Monday, December 14, 2020

Ways to use funny meme scales in your stats classes

Have you ever heard of the theory that there are multiple people worldwide thinking about the same novel thing at the same time? It is the multiple discovery hypothesis of invention. Like, multiple great minds around the world were working on calculus at the same time.

Well, I think a bunch of super-duper psychology professors were all thinking about scale memes and pedagogy at the same time. Clearly, this is just as impressive as calculus.

Who were some of these great minds?

1) Dr. Molly Metz maintains a curated list of hilarious "How you doing?" scales. 2) Dr. Esther Lindenström posted about using these scales as student check-ins. 3) I was working on a blog post about using such scales to teach the basics of variables. 

So, I decided to create a post about three ways to use these scales in your stats classes: 

1) Teaching the basics of variables.

2) Nominal vs. ordinal scales. 

3) Daily check-in with your students. 

1. Teach your students the basics of variables

Here is a slide I use in my own classes to introduce scales, response options, score, anchors.

I also use this scale in particular because it is an example of the fact that all scales need a "Not Applicable" option. Vegetarians, Jews, and Muslims don't want any of this bacon, thankyouverymuch. The lack of a n/a option is my psychometric pet peeve.

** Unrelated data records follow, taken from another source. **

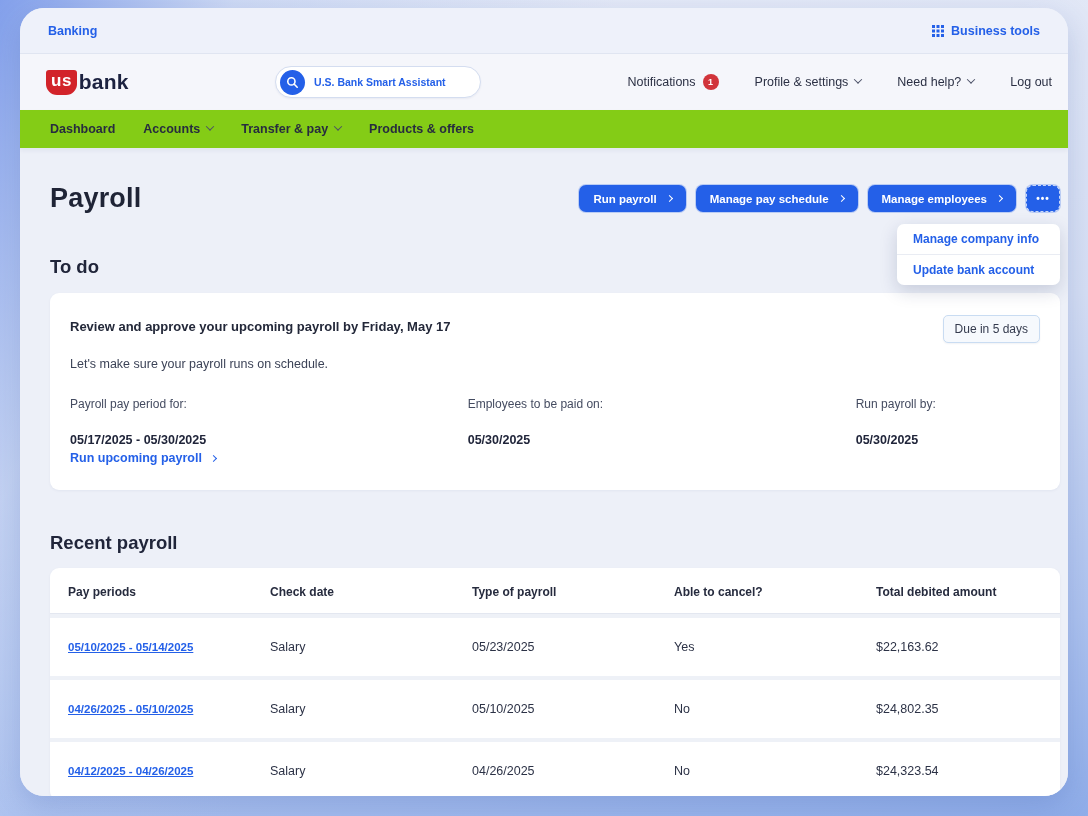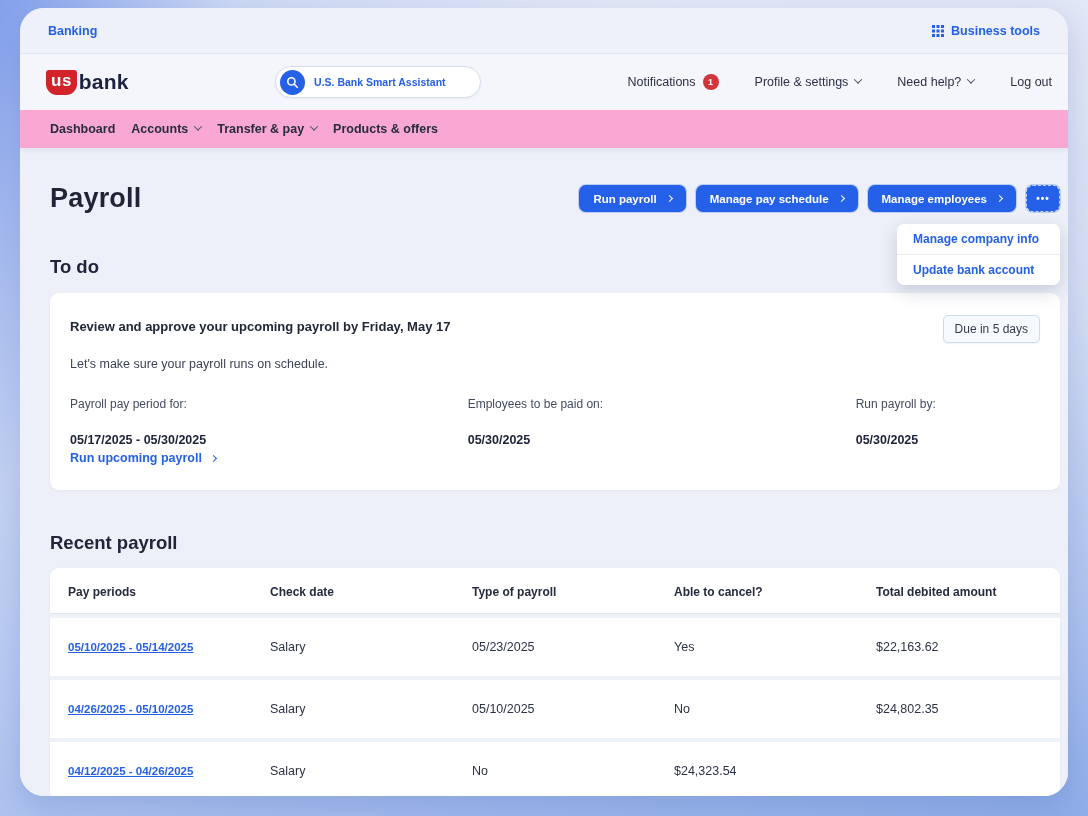--- a/index.html
+++ b/index.html
@@ -56,9 +56,9 @@
           display:inline-block; transform:rotate(45deg) translate(-1px,-1px); margin-top:-3px; }
   
   .nav {
-    height:39px; flex:0 0 39px; background:#f9a8d4; border-bottom:1px solid #e4e8f1;
+    height:39px; flex:0 0 39px; background:#84cc16; border-bottom:1px solid #e4e8f1;
     box-shadow:0 2px 4px rgba(25,45,100,0.05);
-    display:flex; align-items:center; gap:16px; padding:0 30px; position:relative; z-index:2;
+    display:flex; align-items:center; gap:28px; padding:0 30px; position:relative; z-index:2;
   }
   .nav-item { display:flex; align-items:center; gap:7px; color:#272c3f; font-size:12.5px; font-weight:600; cursor:pointer; }
   

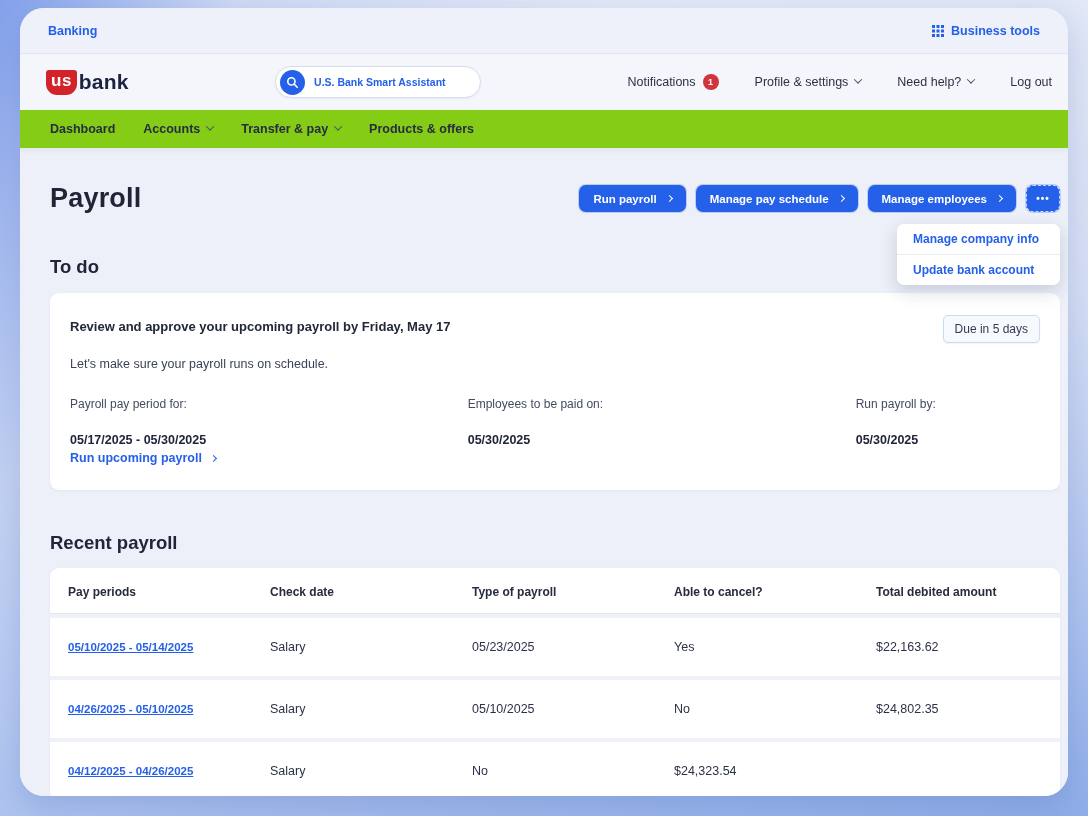--- a/index.html
+++ b/index.html
@@ -284,6 +284,7 @@
         <div class="trow tbody-row">
           <div class="cell"><a class="cell-link">04/12/2025 - 04/26/2025</a></div>
           <div class="cell">Salary</div>
+          <div class="cell">04/26/2025</div>
           <div class="cell">No</div>
           <div class="cell">$24,323.54</div>
         </div>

If you are a stats professor who uses a Begining of the Year Survey, you could add one of these scales to that survey and then use it in class the way I do. 

When I use the silly bacon scale, I usually pair it with the more widely used Wong-Baker to show that images can be used as anchors in serious contexts for serious reasons. Such anchors are helpful for non-English speakers, injured patients who can't speak, and when you need to operationalize the abstract. Many of your students have seen the Wong-Baker scale, so you are taking your silly example and grounding it in reality. 

2. Teach your students the difference between nominal vs. ordinal data:

Some of these scales are ordinal, like Dr. Karen Errichetti's scale of Fauci:

Other scales are nominal, like this scale of cat:

Do your students see the difference? When I teach my students nominal versus ordinal, I teach them that order matters with nominal. Fauci is a scale from "Super happy Zoom moment" to "What the hell did that guy just say?" face. On the other hand, the cats are expressing many different feelings, but not necessarily from smallest to largest of the same emotion. 

3. Care about your students and use these scales to check-in with students AND take attendance.

During the Fall 2020 semester, I didn't have attendance points, but I had daily Microassignments, which students could complete within 24 hours of the class time. 

Sometimes, the Microassignements were review questions covering the previous lecture. 

Sometimes, they asked students to enter a degree of freedom or effect size from an example we did in class. 

Sometimes, I asked my students to report their current mood using one of these silly scales. The students needed to give me the number that corresponded with their mood and at least one sentence describing why. I told them the one sentence could be "None of your business". 

(I could also see setting up a multiple-choice question in Bb and gathering the data from students, and sharing descriptive data for the class.) 

The scales made some students smile. They provided a chance for students to type "I'm feeling OK" or "I have three exams this week, and I can't sleep" or "I just found out that I was in contact with someone with COVID and I'm being tested tomorrow". 

In any event, if you do a check-in with your students using one of these scales, I would recommend grading them promptly. You never know when one of your students needs a little encouragement, empathy, or a referral to your student counseling center or student success center.